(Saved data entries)
##############################
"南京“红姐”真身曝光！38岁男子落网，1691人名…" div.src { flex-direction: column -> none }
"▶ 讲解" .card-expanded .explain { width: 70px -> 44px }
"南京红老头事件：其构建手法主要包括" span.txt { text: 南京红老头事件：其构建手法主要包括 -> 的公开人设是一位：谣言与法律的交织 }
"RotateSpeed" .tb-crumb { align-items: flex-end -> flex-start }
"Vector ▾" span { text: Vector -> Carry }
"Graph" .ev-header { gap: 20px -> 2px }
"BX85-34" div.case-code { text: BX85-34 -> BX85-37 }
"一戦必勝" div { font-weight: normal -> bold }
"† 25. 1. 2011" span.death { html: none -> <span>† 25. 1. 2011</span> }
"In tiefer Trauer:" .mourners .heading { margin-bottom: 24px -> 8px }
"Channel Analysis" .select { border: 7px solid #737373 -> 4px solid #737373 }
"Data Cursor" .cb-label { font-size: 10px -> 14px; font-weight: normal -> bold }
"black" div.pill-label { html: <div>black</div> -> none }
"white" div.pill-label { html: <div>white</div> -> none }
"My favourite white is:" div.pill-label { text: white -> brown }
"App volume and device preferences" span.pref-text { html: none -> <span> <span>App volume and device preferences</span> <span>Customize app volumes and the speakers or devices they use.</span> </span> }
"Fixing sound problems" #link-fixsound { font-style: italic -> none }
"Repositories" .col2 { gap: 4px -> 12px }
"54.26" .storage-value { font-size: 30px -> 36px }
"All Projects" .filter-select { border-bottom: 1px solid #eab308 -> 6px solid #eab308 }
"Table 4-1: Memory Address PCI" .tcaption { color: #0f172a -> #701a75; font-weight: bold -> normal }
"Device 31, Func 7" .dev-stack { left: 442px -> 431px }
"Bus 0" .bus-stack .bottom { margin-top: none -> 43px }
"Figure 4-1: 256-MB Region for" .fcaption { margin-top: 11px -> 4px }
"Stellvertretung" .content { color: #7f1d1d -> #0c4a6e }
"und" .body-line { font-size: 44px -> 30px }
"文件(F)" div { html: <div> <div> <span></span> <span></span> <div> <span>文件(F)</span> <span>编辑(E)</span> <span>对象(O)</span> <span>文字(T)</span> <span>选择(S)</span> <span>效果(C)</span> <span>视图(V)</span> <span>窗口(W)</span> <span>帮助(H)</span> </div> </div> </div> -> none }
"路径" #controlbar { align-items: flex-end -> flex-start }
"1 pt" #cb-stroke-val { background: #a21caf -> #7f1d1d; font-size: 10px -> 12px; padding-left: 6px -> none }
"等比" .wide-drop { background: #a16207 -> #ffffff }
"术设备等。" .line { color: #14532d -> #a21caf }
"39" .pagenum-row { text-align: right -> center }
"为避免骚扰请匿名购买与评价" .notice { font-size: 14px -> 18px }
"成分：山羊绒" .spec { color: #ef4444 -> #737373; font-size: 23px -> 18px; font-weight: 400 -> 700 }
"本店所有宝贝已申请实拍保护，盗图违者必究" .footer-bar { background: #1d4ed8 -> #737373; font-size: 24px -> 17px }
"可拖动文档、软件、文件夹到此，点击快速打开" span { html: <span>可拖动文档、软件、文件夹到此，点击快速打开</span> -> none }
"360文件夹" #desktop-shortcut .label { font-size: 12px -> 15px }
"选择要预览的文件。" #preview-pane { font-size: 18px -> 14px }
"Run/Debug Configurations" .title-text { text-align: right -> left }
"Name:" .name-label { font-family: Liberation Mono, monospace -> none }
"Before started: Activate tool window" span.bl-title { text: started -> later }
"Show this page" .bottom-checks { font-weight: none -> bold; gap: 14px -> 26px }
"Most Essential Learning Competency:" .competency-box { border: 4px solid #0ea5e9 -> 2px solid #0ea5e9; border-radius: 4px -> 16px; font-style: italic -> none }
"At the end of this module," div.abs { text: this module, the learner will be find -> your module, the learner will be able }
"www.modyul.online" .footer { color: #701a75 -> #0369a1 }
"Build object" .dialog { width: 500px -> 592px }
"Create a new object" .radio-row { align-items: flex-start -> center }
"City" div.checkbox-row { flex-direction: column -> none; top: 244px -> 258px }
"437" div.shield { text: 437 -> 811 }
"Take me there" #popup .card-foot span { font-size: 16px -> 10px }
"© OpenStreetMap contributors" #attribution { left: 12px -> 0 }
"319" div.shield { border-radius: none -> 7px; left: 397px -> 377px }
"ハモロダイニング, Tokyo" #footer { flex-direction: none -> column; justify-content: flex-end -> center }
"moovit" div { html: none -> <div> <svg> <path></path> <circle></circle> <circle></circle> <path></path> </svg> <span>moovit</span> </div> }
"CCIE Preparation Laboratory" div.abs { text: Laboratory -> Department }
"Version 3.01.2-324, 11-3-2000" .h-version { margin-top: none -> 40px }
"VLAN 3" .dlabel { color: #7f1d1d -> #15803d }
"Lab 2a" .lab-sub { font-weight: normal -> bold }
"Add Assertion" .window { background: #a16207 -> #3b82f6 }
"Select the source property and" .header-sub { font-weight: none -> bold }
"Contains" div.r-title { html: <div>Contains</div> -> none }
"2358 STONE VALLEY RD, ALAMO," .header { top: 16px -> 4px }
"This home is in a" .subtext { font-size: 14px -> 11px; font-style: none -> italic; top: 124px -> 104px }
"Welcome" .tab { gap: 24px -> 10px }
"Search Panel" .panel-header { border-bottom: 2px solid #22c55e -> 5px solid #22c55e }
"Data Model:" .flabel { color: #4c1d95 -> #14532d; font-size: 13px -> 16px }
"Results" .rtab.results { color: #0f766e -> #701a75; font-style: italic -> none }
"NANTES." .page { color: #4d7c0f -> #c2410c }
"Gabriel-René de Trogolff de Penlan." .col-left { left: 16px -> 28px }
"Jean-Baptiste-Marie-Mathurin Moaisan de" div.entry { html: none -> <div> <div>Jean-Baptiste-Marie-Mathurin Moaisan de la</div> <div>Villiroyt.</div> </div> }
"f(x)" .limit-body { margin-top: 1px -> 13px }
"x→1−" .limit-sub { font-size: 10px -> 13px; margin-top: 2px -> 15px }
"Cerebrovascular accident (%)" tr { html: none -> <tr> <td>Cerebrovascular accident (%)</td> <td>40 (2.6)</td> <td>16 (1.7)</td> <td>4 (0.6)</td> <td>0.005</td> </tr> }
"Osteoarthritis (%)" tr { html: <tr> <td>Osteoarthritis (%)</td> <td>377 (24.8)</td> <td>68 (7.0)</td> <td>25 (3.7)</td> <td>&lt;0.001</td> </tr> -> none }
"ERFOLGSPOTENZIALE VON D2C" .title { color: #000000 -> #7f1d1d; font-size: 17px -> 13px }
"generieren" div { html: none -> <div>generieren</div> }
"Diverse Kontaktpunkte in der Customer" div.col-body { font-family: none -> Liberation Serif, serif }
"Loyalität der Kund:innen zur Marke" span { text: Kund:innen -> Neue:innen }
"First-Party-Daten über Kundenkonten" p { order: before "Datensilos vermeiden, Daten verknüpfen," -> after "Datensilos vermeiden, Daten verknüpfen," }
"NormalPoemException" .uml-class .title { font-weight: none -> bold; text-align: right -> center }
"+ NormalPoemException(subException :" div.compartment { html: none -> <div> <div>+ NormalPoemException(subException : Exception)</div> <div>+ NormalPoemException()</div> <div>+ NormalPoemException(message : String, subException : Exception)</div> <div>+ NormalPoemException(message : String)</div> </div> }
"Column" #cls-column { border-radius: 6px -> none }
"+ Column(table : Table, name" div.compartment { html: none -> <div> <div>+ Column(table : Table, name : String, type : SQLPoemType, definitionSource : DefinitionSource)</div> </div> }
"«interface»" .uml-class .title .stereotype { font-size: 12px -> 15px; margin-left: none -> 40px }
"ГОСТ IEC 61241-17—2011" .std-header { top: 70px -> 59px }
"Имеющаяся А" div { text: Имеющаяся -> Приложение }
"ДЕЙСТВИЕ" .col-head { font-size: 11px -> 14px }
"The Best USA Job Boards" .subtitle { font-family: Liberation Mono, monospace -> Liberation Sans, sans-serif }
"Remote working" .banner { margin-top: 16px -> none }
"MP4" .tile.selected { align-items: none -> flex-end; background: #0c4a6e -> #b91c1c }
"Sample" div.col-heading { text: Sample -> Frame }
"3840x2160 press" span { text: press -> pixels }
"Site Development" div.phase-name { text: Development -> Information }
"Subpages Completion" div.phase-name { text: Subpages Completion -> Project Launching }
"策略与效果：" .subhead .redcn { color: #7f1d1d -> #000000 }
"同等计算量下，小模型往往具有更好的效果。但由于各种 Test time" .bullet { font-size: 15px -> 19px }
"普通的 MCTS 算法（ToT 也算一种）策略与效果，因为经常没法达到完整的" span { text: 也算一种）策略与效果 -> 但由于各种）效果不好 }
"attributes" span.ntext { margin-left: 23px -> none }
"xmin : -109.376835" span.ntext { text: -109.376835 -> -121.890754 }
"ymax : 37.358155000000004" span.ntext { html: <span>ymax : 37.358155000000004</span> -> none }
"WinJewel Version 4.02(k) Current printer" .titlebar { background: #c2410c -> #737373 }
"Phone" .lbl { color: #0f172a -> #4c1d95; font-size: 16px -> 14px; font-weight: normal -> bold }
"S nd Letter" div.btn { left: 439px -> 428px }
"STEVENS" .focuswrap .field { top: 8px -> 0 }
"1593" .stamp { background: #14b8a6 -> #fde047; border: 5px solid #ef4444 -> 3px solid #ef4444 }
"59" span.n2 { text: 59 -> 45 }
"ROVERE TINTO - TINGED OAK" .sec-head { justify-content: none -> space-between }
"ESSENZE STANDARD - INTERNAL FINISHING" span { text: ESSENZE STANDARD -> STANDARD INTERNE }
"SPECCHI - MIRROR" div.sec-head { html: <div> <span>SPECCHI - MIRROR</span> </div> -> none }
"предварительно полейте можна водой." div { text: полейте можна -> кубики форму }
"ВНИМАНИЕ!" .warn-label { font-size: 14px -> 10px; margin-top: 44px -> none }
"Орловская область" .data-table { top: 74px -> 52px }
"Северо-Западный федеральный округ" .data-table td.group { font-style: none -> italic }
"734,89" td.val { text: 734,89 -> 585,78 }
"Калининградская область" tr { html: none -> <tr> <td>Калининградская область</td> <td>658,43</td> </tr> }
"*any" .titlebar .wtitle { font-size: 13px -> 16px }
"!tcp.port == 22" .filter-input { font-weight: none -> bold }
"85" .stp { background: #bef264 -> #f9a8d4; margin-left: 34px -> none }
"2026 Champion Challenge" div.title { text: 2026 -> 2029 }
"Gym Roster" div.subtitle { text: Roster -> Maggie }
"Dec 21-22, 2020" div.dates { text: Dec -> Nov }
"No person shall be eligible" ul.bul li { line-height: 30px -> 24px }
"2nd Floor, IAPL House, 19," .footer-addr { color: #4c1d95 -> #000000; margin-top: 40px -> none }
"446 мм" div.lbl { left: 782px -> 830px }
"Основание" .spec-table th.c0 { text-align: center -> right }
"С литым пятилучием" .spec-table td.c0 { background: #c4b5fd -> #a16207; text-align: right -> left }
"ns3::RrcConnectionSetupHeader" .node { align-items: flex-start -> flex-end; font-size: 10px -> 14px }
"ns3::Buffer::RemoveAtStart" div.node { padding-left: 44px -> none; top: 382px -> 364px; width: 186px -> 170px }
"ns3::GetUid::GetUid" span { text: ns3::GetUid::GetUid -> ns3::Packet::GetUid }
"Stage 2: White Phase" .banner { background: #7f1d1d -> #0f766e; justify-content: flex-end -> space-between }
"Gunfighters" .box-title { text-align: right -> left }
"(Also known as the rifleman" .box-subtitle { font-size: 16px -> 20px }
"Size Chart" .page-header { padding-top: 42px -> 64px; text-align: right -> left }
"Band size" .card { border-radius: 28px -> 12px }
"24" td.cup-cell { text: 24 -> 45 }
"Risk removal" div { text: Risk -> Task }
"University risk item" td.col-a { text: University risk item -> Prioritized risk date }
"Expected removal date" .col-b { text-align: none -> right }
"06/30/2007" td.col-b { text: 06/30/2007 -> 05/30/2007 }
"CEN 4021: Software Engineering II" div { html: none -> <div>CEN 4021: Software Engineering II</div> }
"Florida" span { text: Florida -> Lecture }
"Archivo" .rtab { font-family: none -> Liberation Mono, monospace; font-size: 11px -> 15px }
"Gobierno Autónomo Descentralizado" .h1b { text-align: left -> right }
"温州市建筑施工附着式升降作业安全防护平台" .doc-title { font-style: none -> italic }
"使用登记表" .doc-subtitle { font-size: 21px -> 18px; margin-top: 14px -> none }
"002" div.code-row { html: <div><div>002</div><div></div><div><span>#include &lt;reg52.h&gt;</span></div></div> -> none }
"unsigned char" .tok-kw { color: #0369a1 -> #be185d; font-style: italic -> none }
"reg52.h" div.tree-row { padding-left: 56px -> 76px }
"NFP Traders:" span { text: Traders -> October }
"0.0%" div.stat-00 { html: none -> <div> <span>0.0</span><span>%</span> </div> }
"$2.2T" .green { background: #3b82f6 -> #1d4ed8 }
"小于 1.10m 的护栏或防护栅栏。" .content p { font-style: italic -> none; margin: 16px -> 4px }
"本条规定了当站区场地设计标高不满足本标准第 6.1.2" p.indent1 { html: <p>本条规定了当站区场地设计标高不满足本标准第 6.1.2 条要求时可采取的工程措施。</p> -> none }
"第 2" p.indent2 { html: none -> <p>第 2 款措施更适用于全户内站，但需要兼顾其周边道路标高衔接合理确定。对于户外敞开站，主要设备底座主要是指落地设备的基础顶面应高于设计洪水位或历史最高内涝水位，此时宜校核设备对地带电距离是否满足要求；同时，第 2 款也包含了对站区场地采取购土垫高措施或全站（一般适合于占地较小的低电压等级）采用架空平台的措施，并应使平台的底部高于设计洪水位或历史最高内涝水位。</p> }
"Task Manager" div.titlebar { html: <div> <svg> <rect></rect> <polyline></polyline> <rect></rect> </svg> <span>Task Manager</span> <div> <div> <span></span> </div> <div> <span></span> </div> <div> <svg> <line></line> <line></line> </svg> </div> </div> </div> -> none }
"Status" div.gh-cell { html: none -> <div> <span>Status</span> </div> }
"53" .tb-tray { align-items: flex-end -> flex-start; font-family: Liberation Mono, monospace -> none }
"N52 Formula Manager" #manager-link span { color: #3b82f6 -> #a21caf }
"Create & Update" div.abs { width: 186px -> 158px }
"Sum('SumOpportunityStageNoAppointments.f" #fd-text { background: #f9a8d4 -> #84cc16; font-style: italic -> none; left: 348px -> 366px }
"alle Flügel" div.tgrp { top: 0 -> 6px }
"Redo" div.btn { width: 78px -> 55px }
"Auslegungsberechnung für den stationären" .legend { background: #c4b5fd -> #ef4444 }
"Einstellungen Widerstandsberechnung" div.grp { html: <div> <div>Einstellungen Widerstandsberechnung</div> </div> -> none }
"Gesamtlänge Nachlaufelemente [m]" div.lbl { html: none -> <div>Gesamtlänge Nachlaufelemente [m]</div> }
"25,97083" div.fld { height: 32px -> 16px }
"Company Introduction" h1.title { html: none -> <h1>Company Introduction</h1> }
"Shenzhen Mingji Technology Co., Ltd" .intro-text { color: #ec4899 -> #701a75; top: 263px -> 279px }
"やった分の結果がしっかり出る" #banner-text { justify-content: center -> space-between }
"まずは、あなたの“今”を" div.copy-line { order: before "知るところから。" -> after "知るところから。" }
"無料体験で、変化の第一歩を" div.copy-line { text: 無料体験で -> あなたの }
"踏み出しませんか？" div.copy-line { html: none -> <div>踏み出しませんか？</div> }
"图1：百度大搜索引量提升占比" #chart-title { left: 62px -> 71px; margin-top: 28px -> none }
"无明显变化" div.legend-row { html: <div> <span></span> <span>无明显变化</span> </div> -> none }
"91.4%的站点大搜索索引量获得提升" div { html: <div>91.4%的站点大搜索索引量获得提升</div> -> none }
##############################
Aim of the exercise -> Some lines of the records above may hold the word "family". Report how many, and nothing else.

Solution for this task -> 5